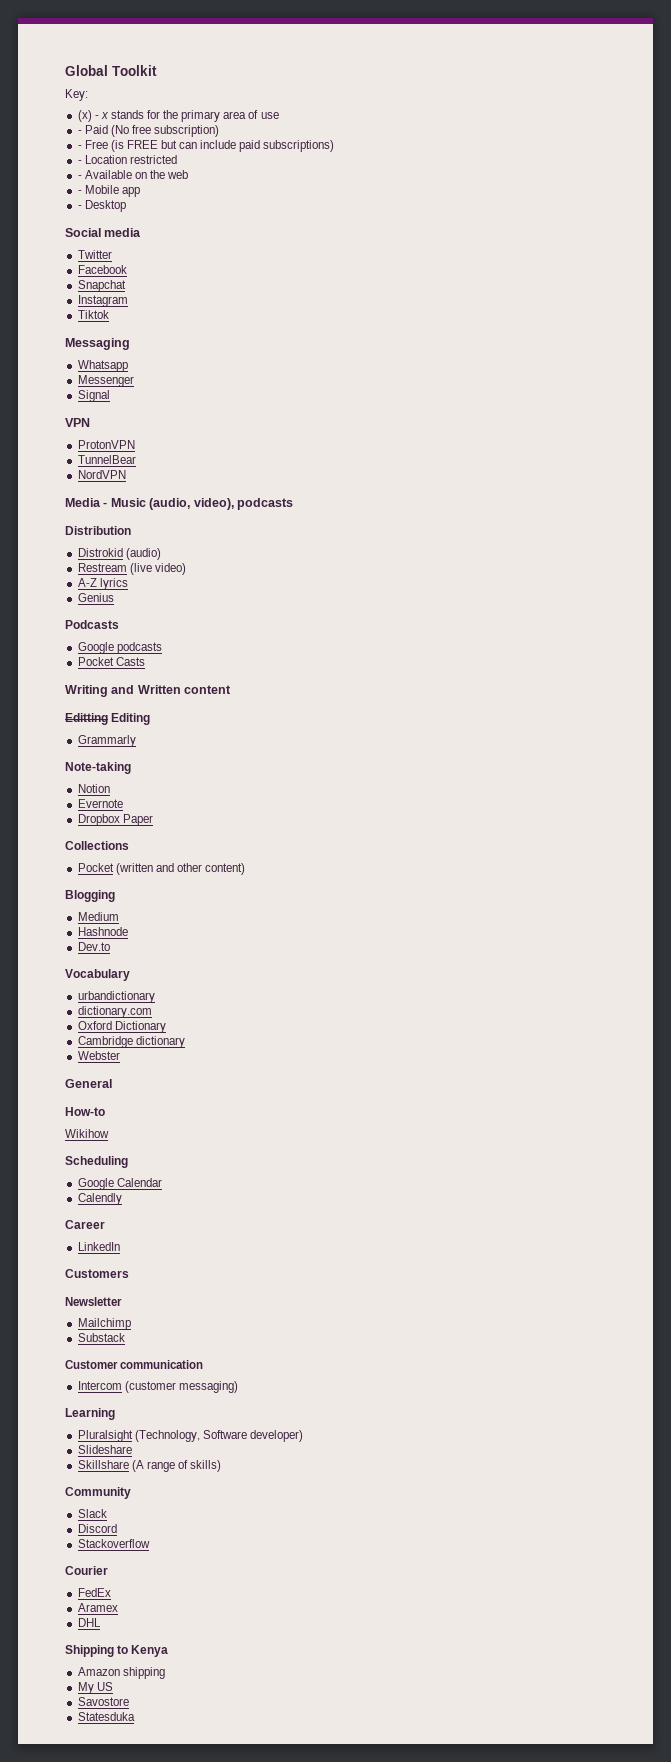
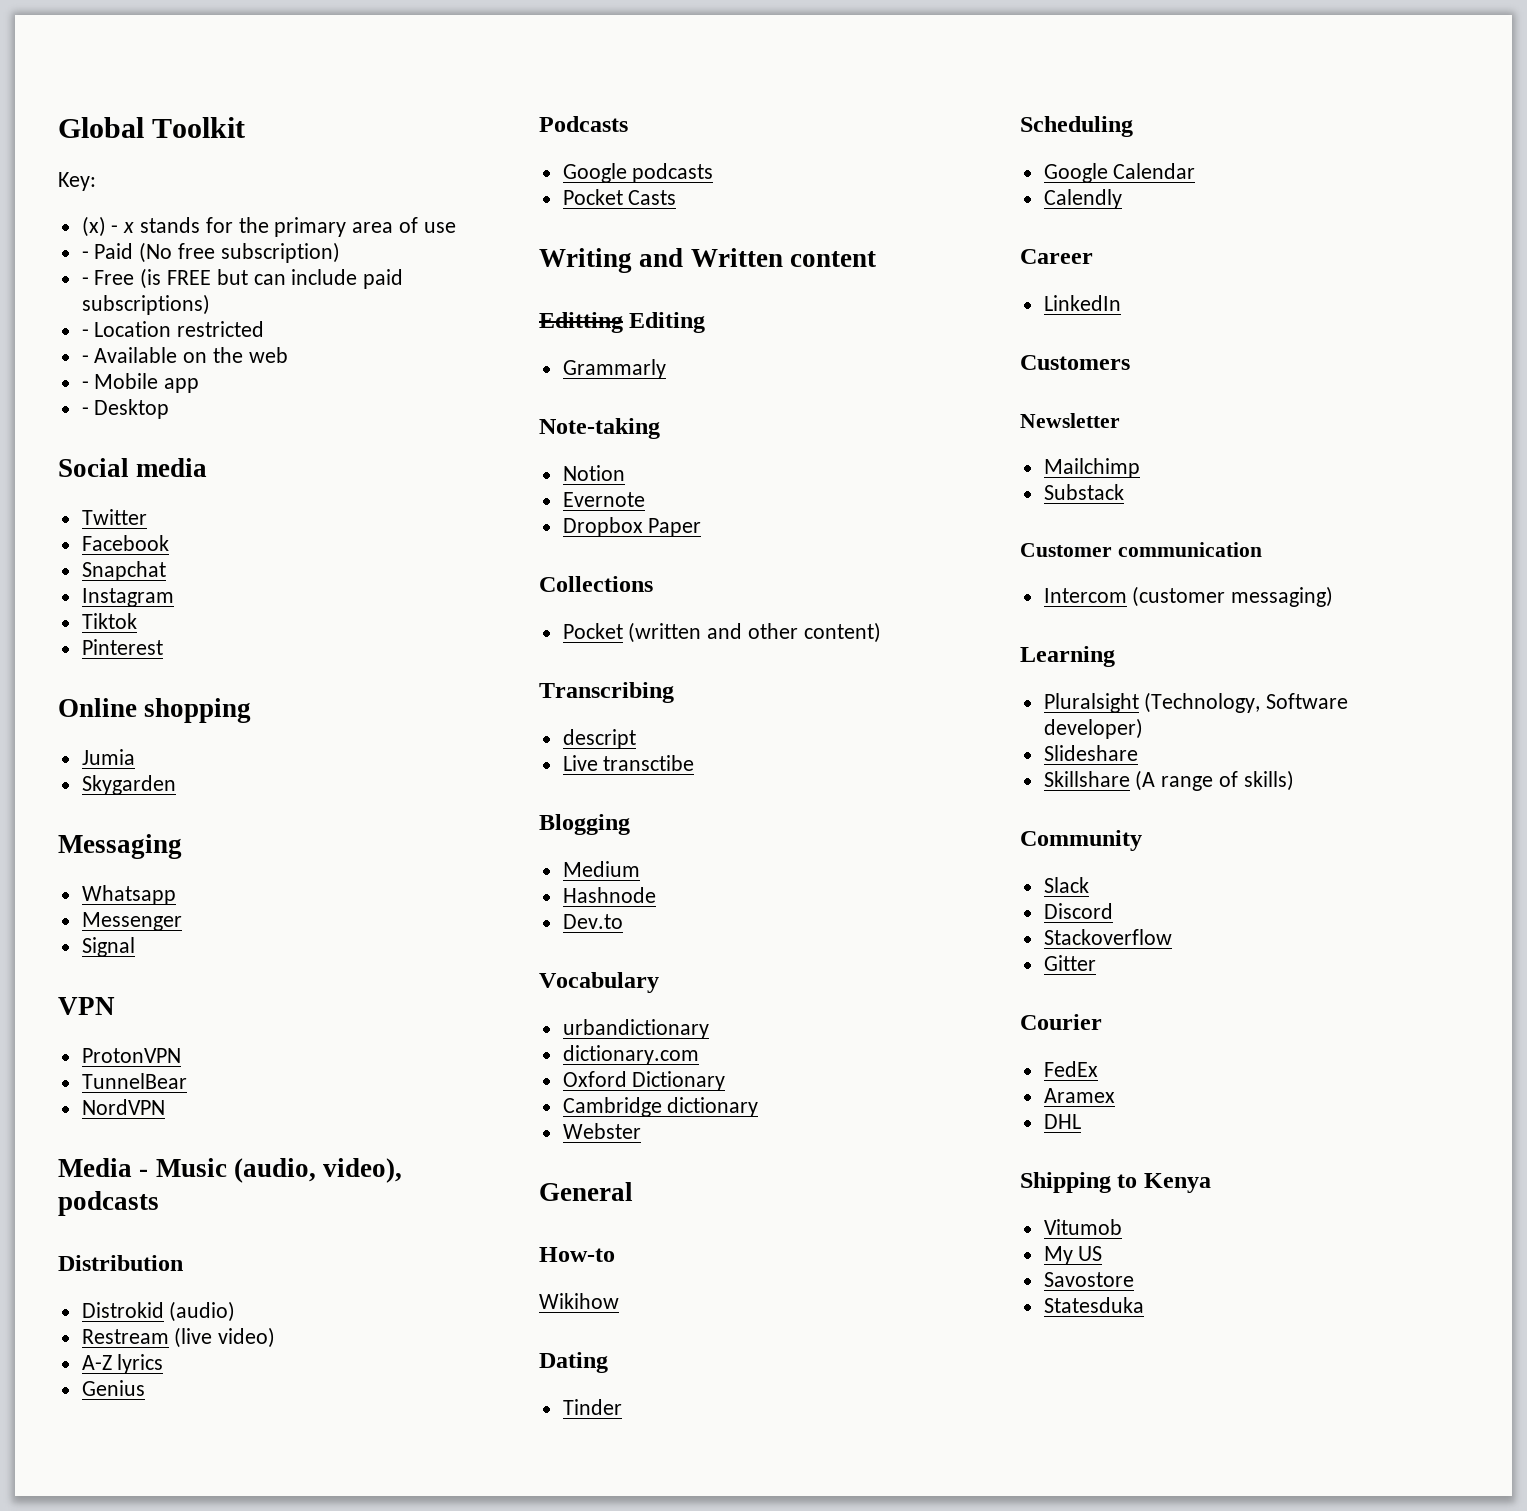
(109, 314) none -> [81,639,163,655] [58,698,252,723] [81,749,135,765] [81,775,176,795] // Pinterest // Online shopping // Jumia // Skygarden
(246, 869) none -> [539,682,674,703] [562,729,636,749] [562,755,695,771] // Transcribing // descript // Live transctibe
(109, 1133) none -> [539,1352,608,1373] [562,1399,622,1415] // Dating // Tinder
(150, 1543) none -> [1043,955,1096,971] // Gitter
[77,1667,165,1679] Amazon shipping -> [1043,1219,1122,1235] Vitumob

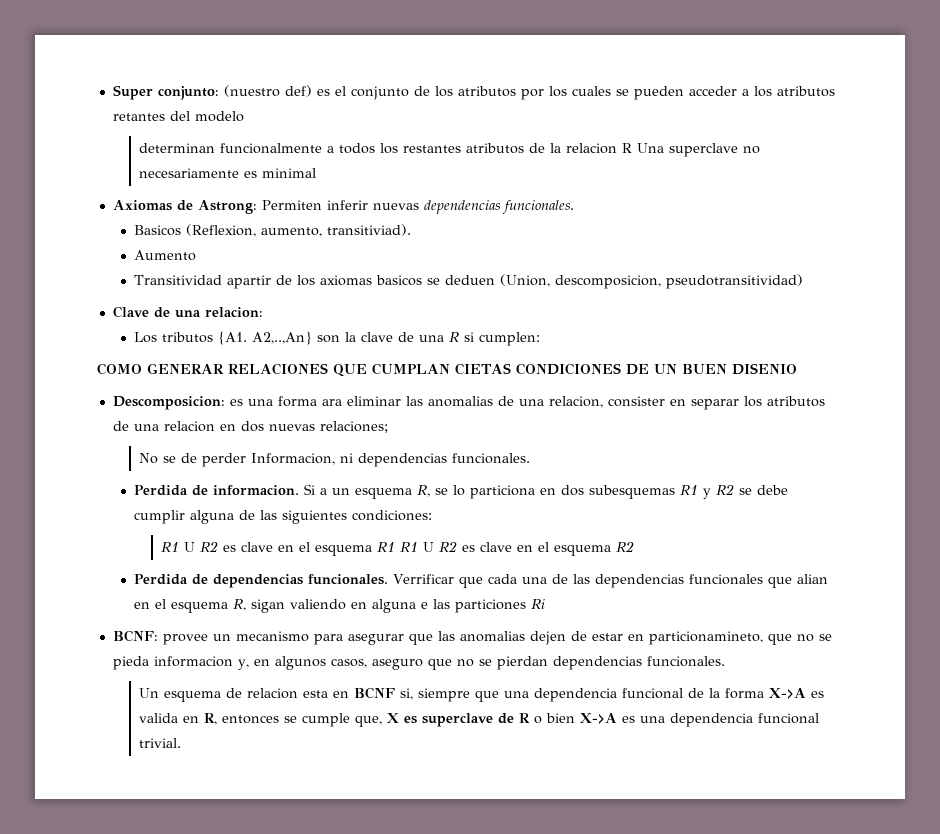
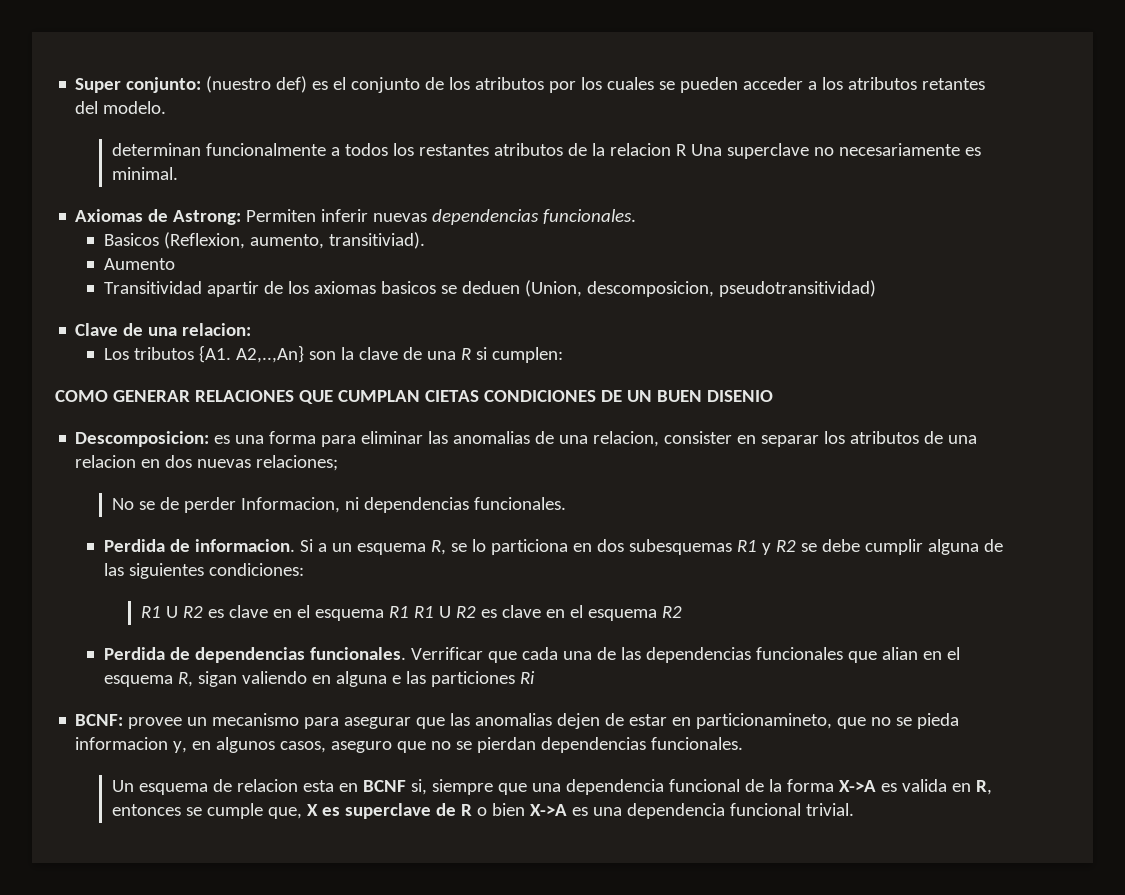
[194,111,244,122] modelo -> [103,101,167,114] modelo.
[262,168,317,178] minimal -> [112,167,179,180] minimal.
[321,399,342,406] ara -> [321,435,357,447] para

^^^^

§ **YOUR OBJECTIVE**: Starting with the line that contains "(150, 1543) none" and ending with the last line of the material, every line must be written out exactly; no other lines and no pictures are wanted.

§ **EXPECTED ANSWER**:
(150, 1543) none -> [1043,955,1096,971] // Gitter
[77,1667,165,1679] Amazon shipping -> [1043,1219,1122,1235] Vitumob

[194,111,244,122] modelo -> [103,101,167,114] modelo.
[262,168,317,178] minimal -> [112,167,179,180] minimal.
[321,399,342,406] ara -> [321,435,357,447] para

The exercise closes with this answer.